The scale of the casualties at the end of Infinity War made it seem likely that many of these characters wouldn’t be gone for long, but Peter Parker’s supposed death was the one that managed to make an emotional impact. It was the perfect combination of heartfelt and ridiculous, and produced gems like this:

And this:

Part of the reason people were able to make light of the death scene was Marvel’s upcoming release schedule: just after the release of Avengers: Endgame this April, Spider-Man: Far From Home was slated for this July. There was no doubt that Spider-Man would be back. Still, it was a bit jarring to see Mr. Parker alive and well when the trailer for Far From Home dropped this week.

The ‘teaser’ trailer, which stands at just under three minutes (will the actual trailer last longer than that???), makes no mention of Parker’s fate in Infinity War. Instead it picks up right where Spider-Man: Homecoming left off. Your friendly neighborhood superhero (Tom Holland) leaves Manhattan behind for a school trip with his classmates, only to find himself dealing with Nick Fury (Samuel L. Jackson) and a briefly glimpsed villain named Mysterio (Jake Gyllenhaal). (Almost as shocking as seeing Spidey alive and well was seeing Gyllenhaal using his real voice as Mysterio).

This omission isn’t necessarily a bad thing; aside from my complaints about the MCU timeline, this movie looks really good.
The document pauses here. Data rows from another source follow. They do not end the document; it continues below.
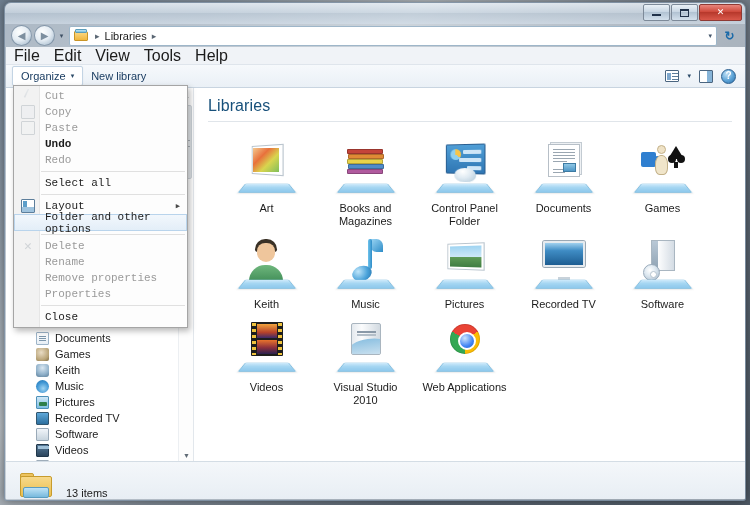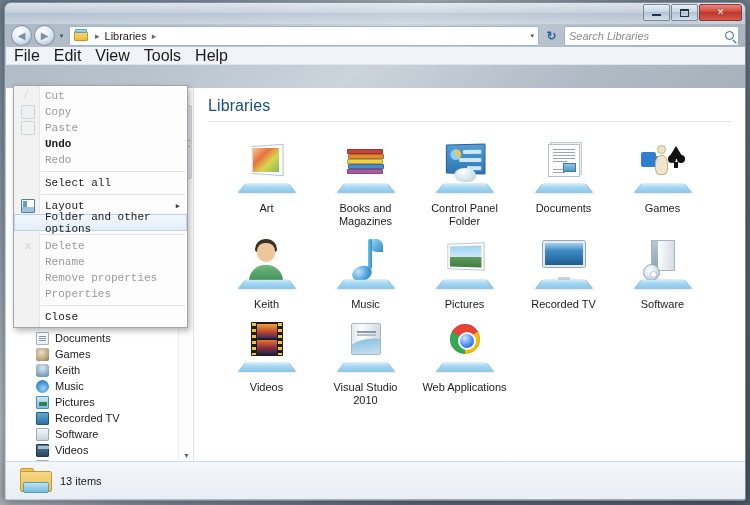"Search Libraries" div { html: <div> <span>Search Libraries</span> <span></span> </div> -> none }
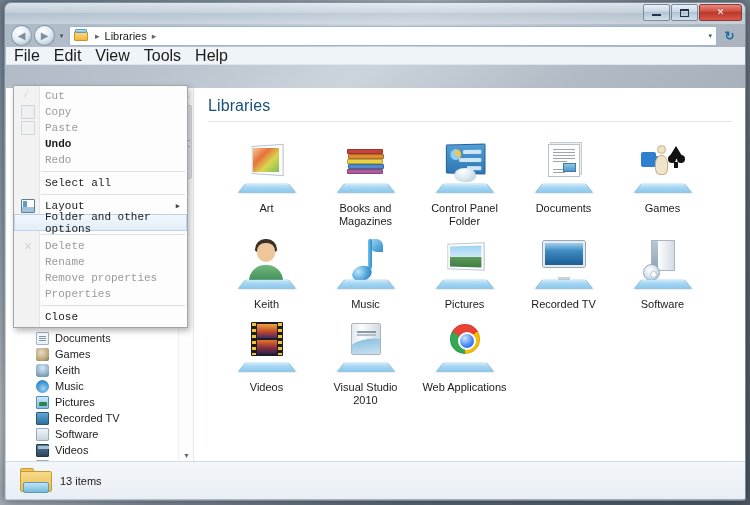"Organize" div { html: none -> <div> <div> <span>Organize</span> <span>▾</span> </div> <div> <span>New library</span> </div> <div> <span></span> <span>▾</span> <span></span> <span>?</span> </div> </div> }
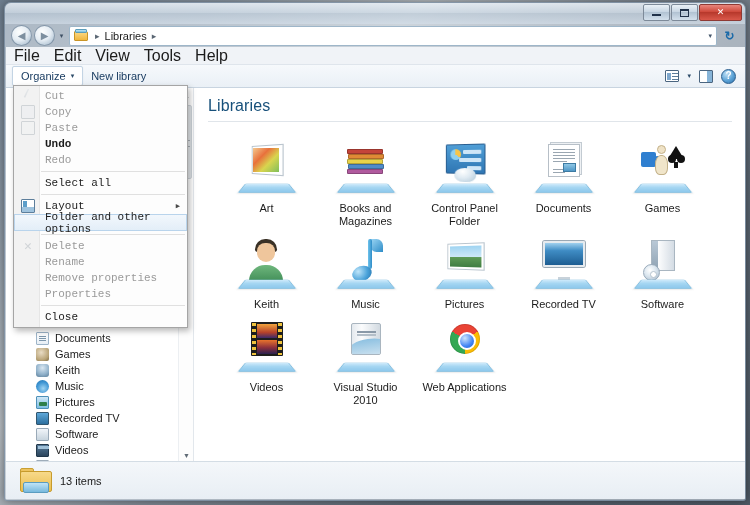"13 items" #statusbar { align-items: center -> flex-end; gap: 8px -> 14px }
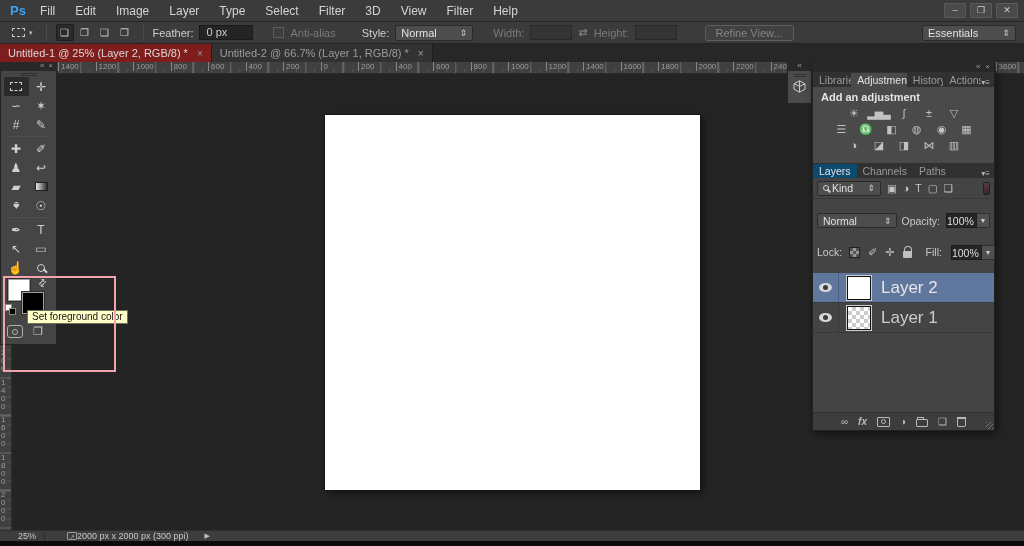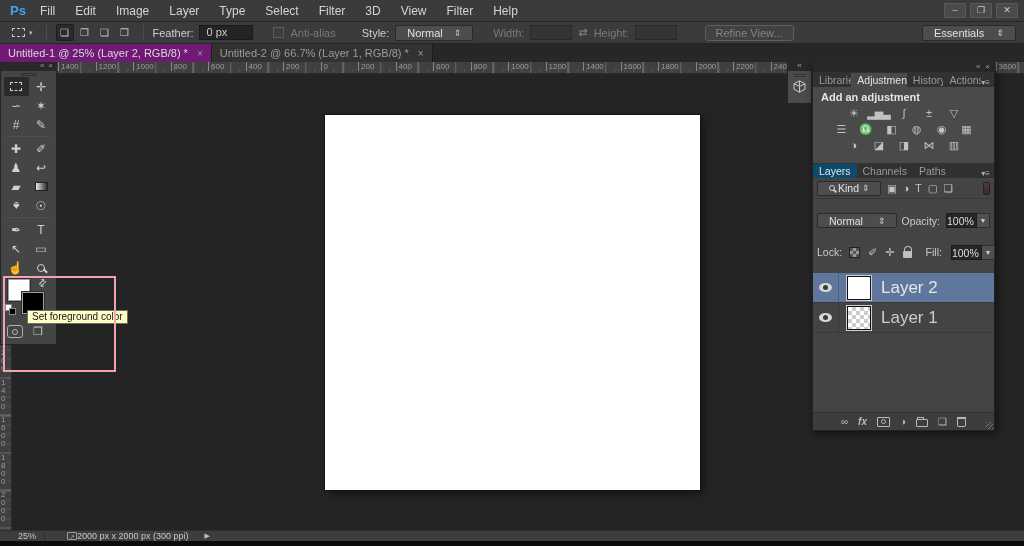"Normal" .dropdown { padding: 0 11px -> 0 5px }
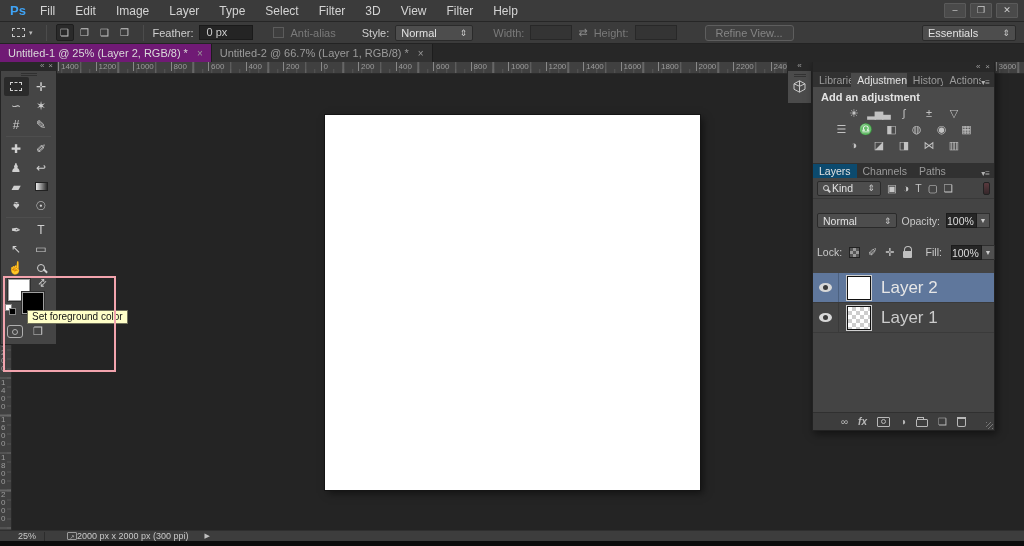"Untitled-1 @ 25% (Layer 2," .doc-tab.active { background: #701a75 -> #7f1d1d }
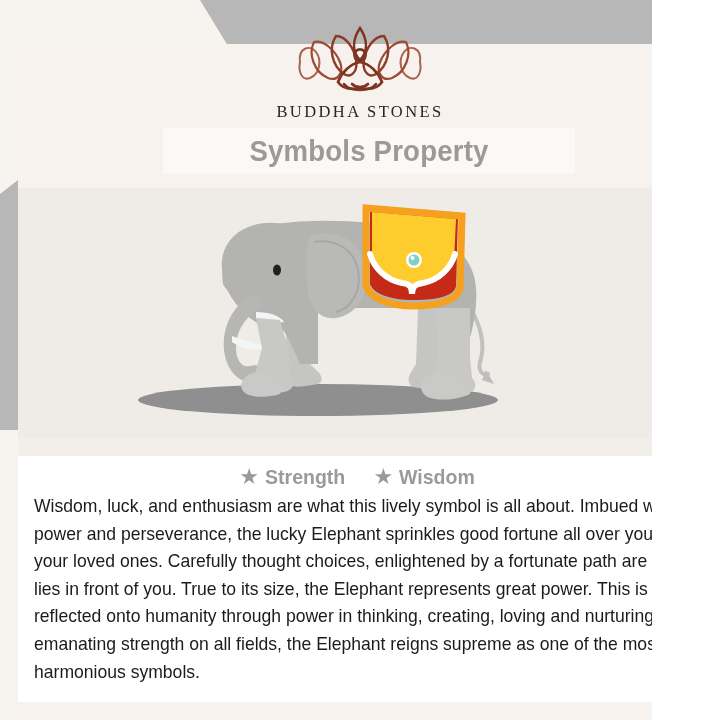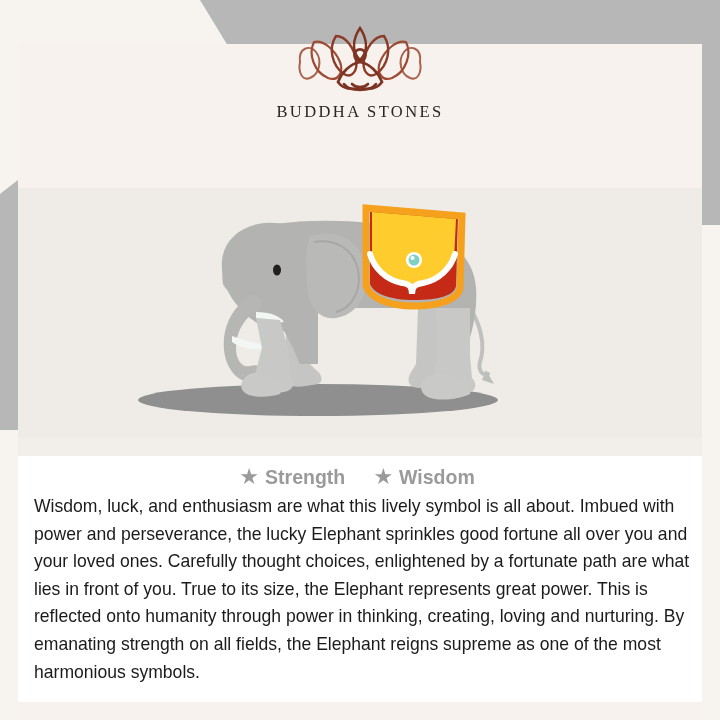"BUDDHA STONES" #page { width: 720px -> 652px }
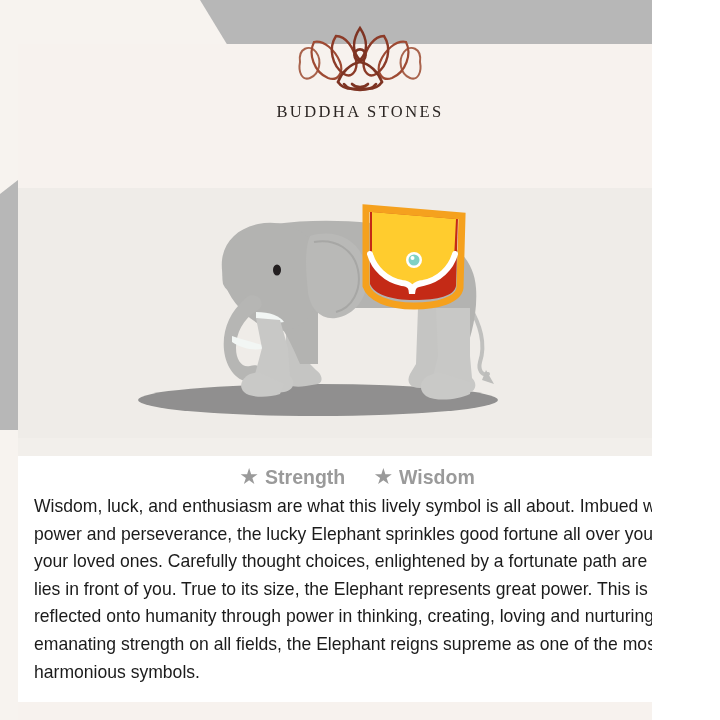"Symbols Property" div.title-band { html: none -> <div> <span>Symbols Property</span> </div> }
But it is notable, because the trailer was released before Endgame came out. Marvel is flat-out admitting that what happens in its movies does not matter. Character deaths are the most jarring moments in movies because they create a sense of finality, and actual tension. When a character dies there’s no going back, and it changes the trajectory of the plot for good. But Parker’s self-evident revival is an admission that Marvel never intended for their movies to mean anything on their own, but merely to serve as forward momentum for you to go and buy tickets to the next one (which, admittedly, I will). It’s a pretty big shift for the movie industry, one that moves it closer to alignment with television.

This might render the rest of the Avengers films meaningless, but I hope it doesn’t do the same to the Spider-Man stand-alone movies. Homecoming was the best Marvel movie since Iron Man, due not only to stellar performances and pacing but to the fact that the story was able to live on its own, outside of the Avengers’ universe-saving nonsense.

The Far From Home trailer makes me a little worried that the sequel will lose some of that local charm; we are departing from Spidey’s home turf, after all, and there’s a lot of Nick Fury for my taste. But I’ll keep some hope. Far From Home will have one thing that Homecoming lacked: a fully fleshed-out Zendaya character. And it doesn’t hurt to feature one the best actors around as the villain, either. He may not be the friendly neighborhood Spider-Man this time around, but hopefully he can stay away from those pesky globe-trotting Avengers.